There is much to welcome in the Budget for my constituents, not least the raising of tax thresholds, the freezing of fuel duty, the business rates announcement, the freezing of beer duty, and other announcements, all of which are to be welcomed and will help my constituents.
I wish to sound a note of caution to Ministers—that we should use the words “the end of austerity” with care. I am afraid I do not agree that austerity has ended in the technical sense, because we have a debt of £1.8 trillion, and we have debt interest to pay of nearly £50 billion per year—and all that before the country takes one pace forward. To say that austerity is ending could be slightly misleading, suggesting that we can turn on the taps and spray money around to all the many good causes when, in effect, we cannot. I think we must accept, in all parts of the House, that the United Kingdom has spent more money than she can afford for many years, under all Governments, and it is time now to live within our means. That is the way any household proceeds—it lives within its means.

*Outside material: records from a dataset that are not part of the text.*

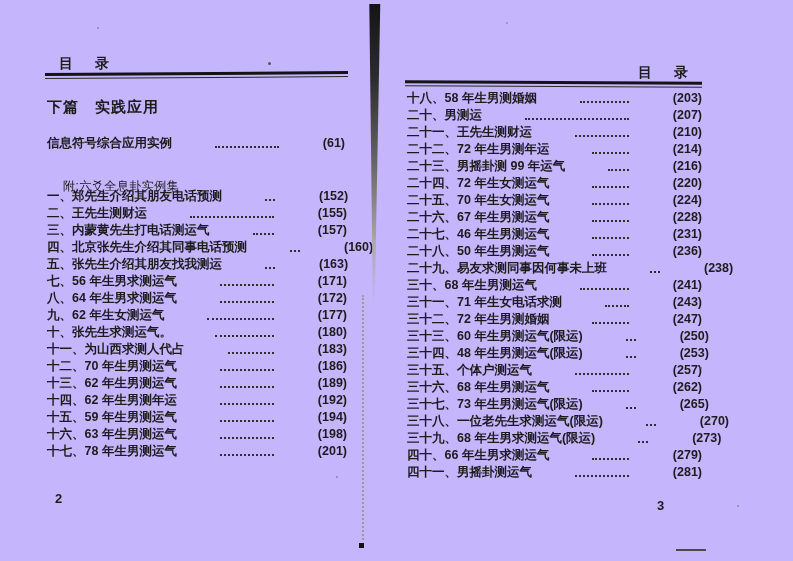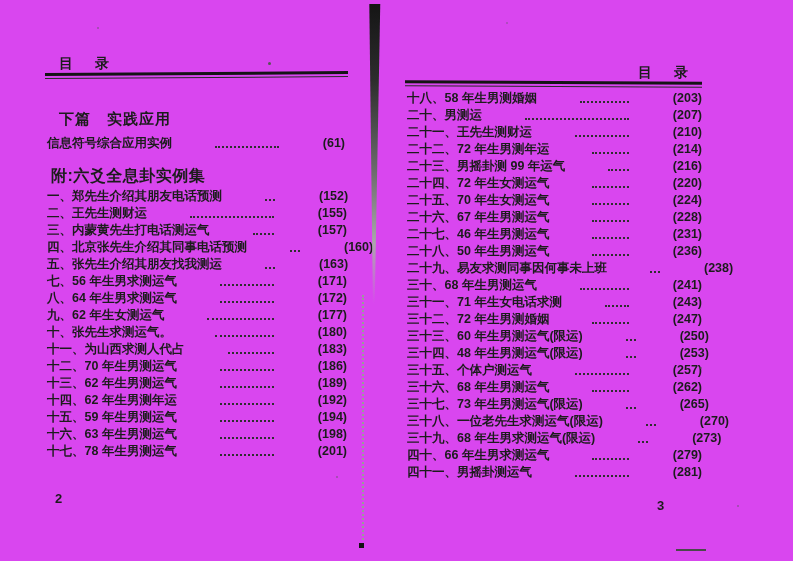"目 录" .canvas { background: #d946ef -> #c4b5fd }
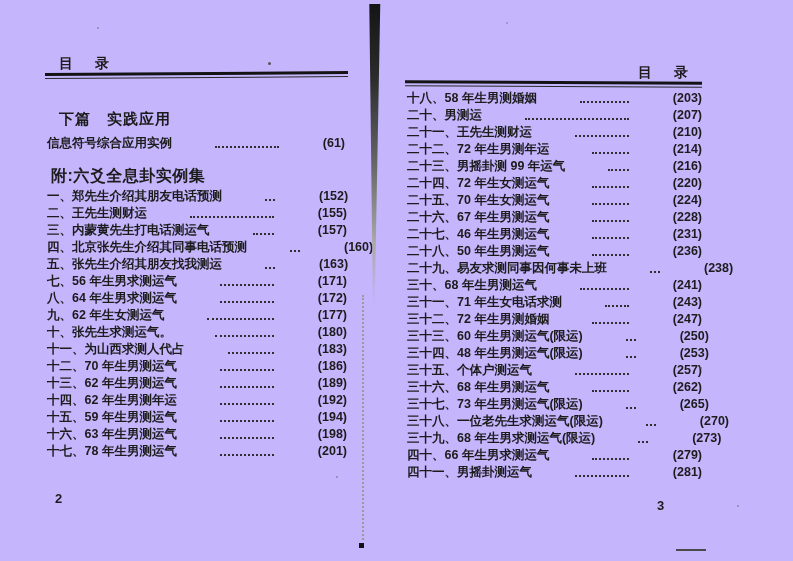"下篇 实践应用" .part-title { margin: 12px -> 0 }
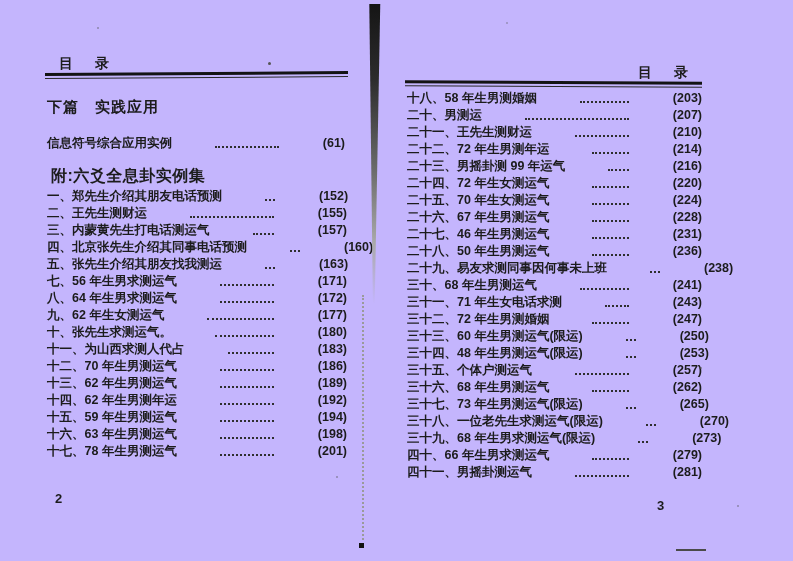"附:六爻全息卦实例集" .appendix-title { font-size: 16px -> 12px; font-weight: bold -> normal; margin: 4px -> 16px }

To do that, and to raise the money that we need, there is only one source of income that we can generate. Here in the House, we cannot generate income. As MPs, we only create the infrastructure for the income to be generated. Who generates income? It is business: men and women, the entrepreneurs in all our constituencies. It is they who risk their home, their future, their livelihood, their children’s future, all to generate wealth and prosperity for this country, the taxes from which pay for all the public services into which everyone in this House, on whichever side we sit, wants to put more money. So to tax those business people heavily—to punish them—in an attempt to raise the money that we all need, will not succeed, and in the worst case we will end up in the position that the Leader of the Opposition exemplifies as his ideal—that of Venezuela. [Hon. Members: “Oh.”] It is a fact! The Opposition groan, but that is what happens if you follow Marxism and punish the wealth creators—people leave the country. [Interruption.] It is a fact.
We need to prioritise what money we have, and then decide how we spend it. Let us take overseas aid, for example—0.7% of GDP. Yes, we should help those who are not well-off around the world, but to have a target and to keep to it I think is wrong. We should give the developing world and those who need our help what we can afford to give them—just like any household budget. Then we would have more money for all the causes that we want to support. Charity starts at home.
In the short time that I have left, I shall touch on one or two items. I again advise Ministers that it is reform, reform, reform, not necessarily cash, that the NHS desperately needs. On the police, as I have said many times, there is no doubt that we want more officers on the beat. On welfare—[Interruption.] I entirely back my right hon. Friend Mr Davis in his view on welfare. We need tax to be radically simplified; we need lower taxation. The corporation tax take has increased because the level has been lowered. That is a statistical fact.
On education, we do a lot of work with the f40 campaign group—all credit to them—and at a recent meeting we heard that there is a gap between education funding, which has risen in real terms, and what schools have to pay to teachers and pensions. That is where the gap is. I say to the Front Bench that more money is definitely needed for education, particularly in places such as South Dorset which have been at the bottom of the scale for far too long.
As a former soldier, I entirely concur with what an Opposition Member said about defence: £1 billion is welcome, but it is not enough. I accept that we spend the second largest amount on defence, but defence is an insurance policy we cannot afford to short-change.